Industry adoption of the post-COVID hybrid work model is also influencing our growth strategy and trajectory. Given the nature of our business, CyberCore is and will remain a brick-and-mortar company. Secure packaging, shipping, receiving, storage, integration and delivery typically require presence on-site. We realize, however, that the ever-present competition for talented staff requires us to invest in systems, processes and tools that enable us to perform some of these activities remotely without losing and ideally improving productivity. As in any business, pervasive communications and collaboration are the keys to our continued success and growth.

What are the challenges and opportunities you’re facing in the area of hardware procurement? How is CyberCore tackling these challenges and harnessing these opportunities?

OEMs and their small business partners continue to leverage the government’s preference for acquiring COTS IT based on the lowest cost and technical acceptance.
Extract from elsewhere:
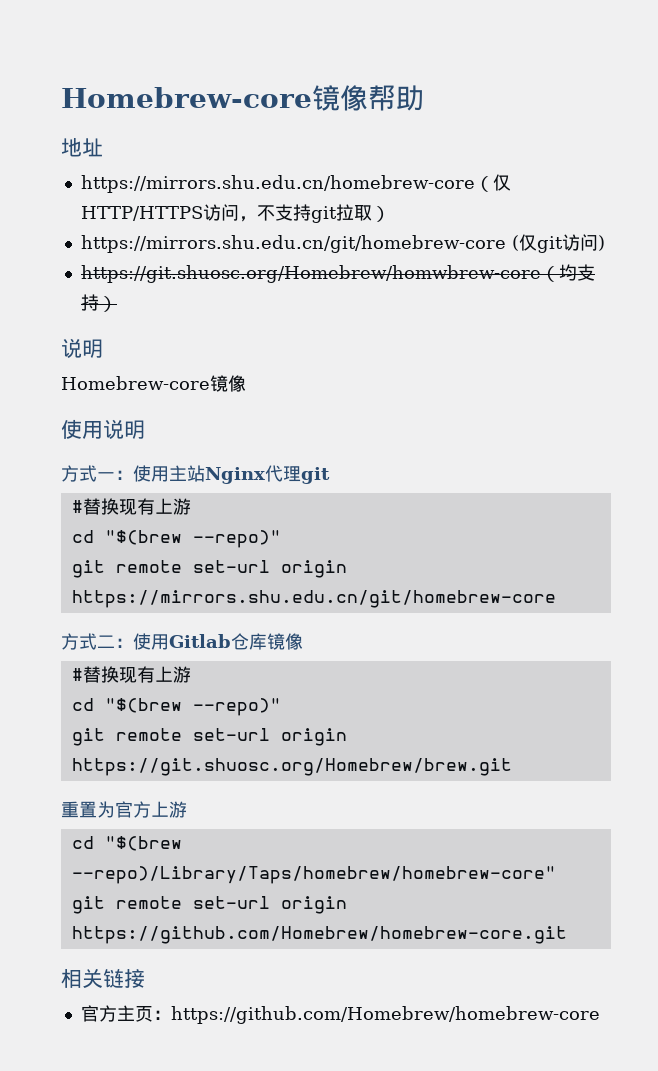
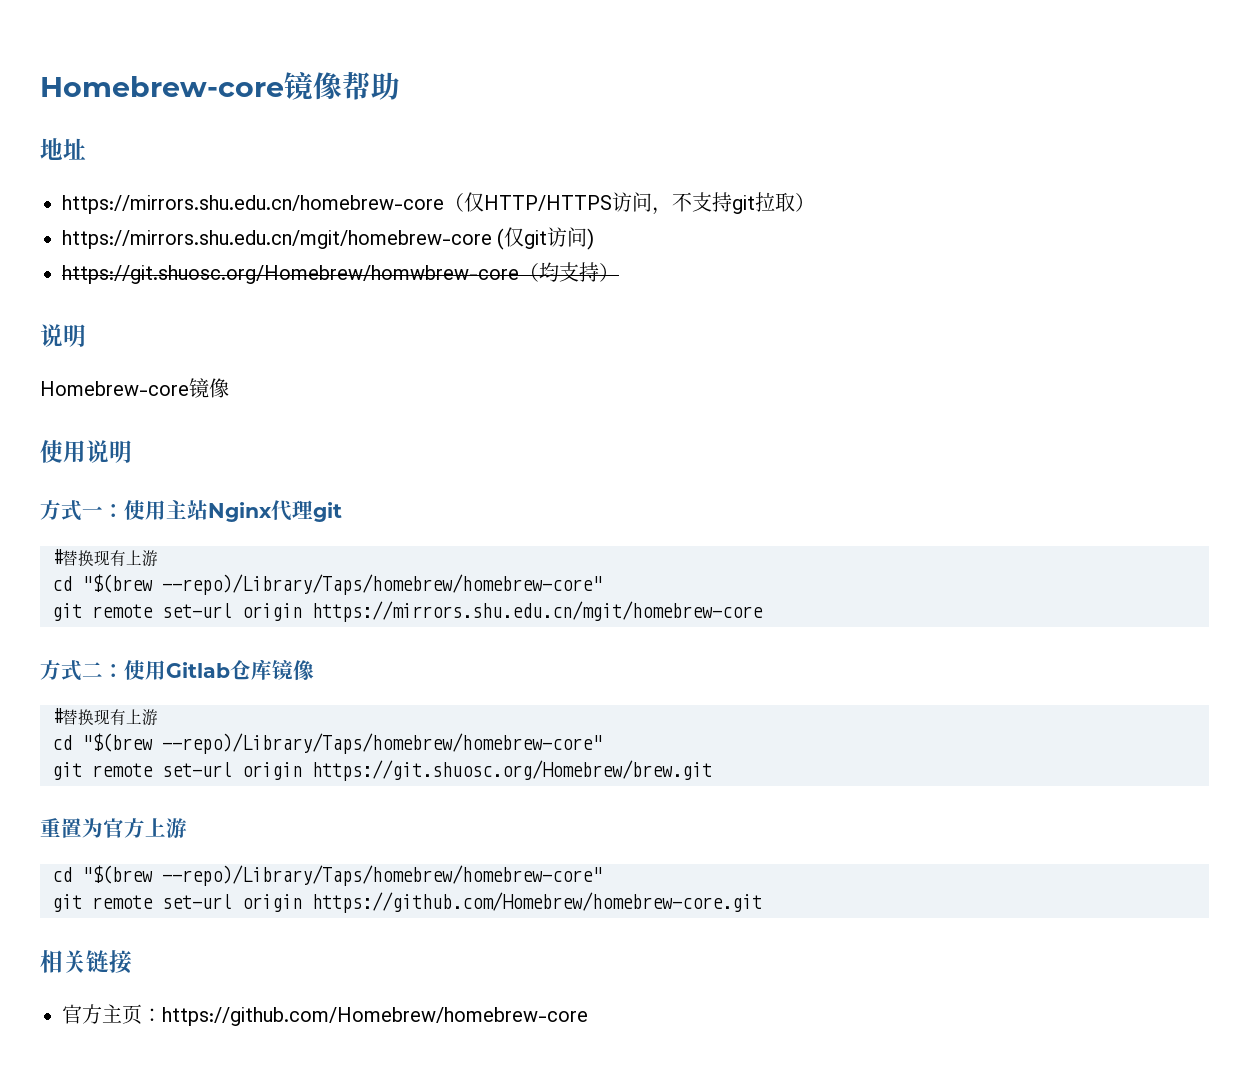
[80,235,506,253] https://mirrors.shu.edu.cn/git/homebrew-core -> [62,230,492,249] https://mirrors.shu.edu.cn/mgit/homebrew-core
[192,530,281,548] [71,560,347,578] [71,590,556,608] --repo)" // git remote set-url origin https://mirrors.shu.edu.cn/git/homebrew-core -> [162,574,602,595] [52,601,763,622] --repo)/Library/Taps/homebrew/homebrew-core" // git remote set-url origin https://mirrors.shu.edu.cn/mgit/homebrew-core
[192,698,281,716] --repo)" -> [162,733,602,754] --repo)/Library/Taps/homebrew/homebrew-core"

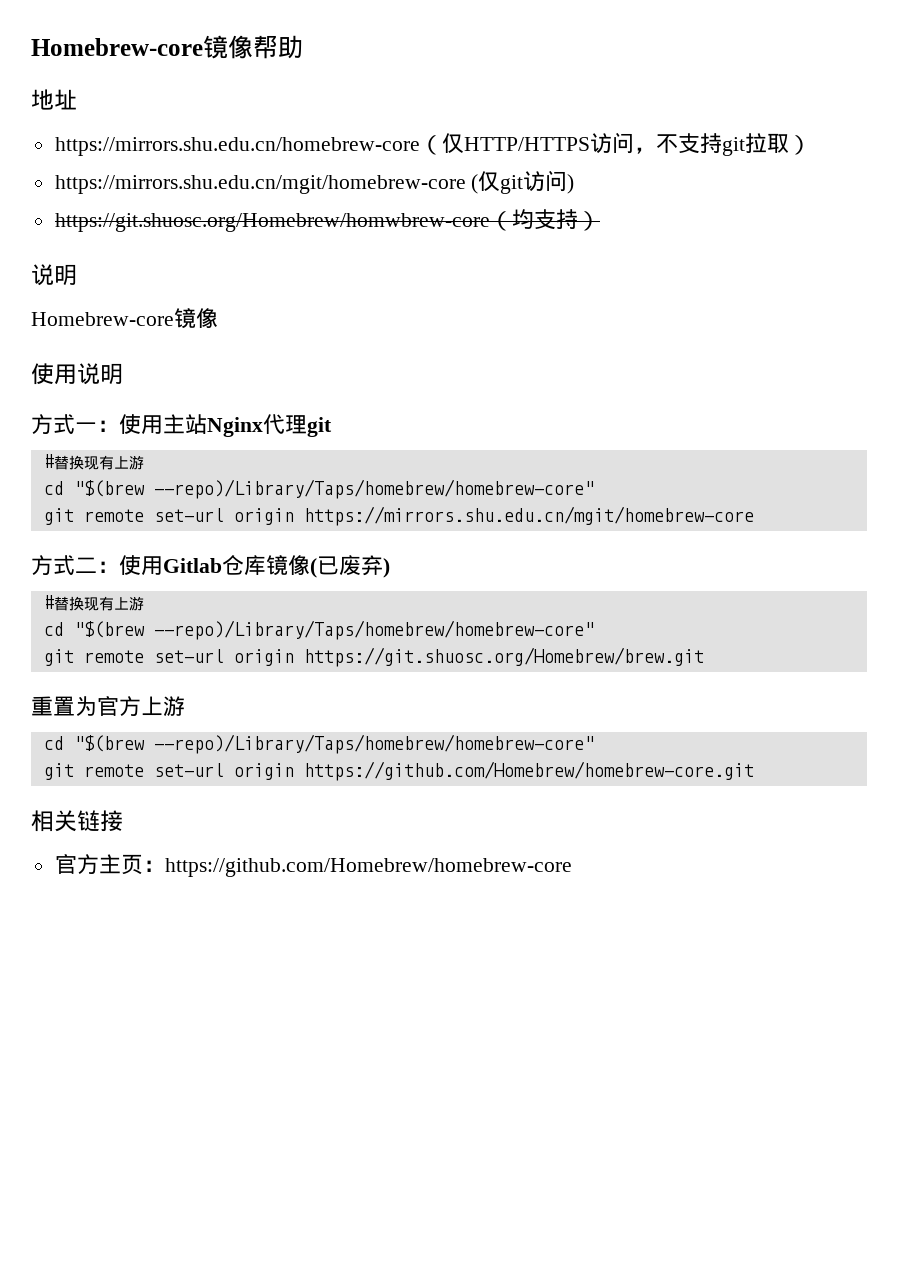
(314, 670) none -> [310,555,390,578] (已废弃)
OEMs can offer steep product discounts to their customers. Small businesses enjoy competitive advantage not only because of national socio-economic policy but also because they avoid the capital and overhead expense of maintaining a secure warehouse and integration center.

CyberCore’s response to this pressure is best explained by our growth strategy. Unlike our competition, we operate under relevant third-party certified ISO certifications. And unlike our competition, we mitigate prolific and increasingly credible threats to the supply chain through a variety of techniques such as initial vendor qualification, detection and mitigation of maliciously tainted and counterfeit products and the secure (including classified) integration, packaging and delivery of IT systems. Our strength and opportunity thus lie in successfully selling and executing processes and techniques that make a real difference in supply chain security.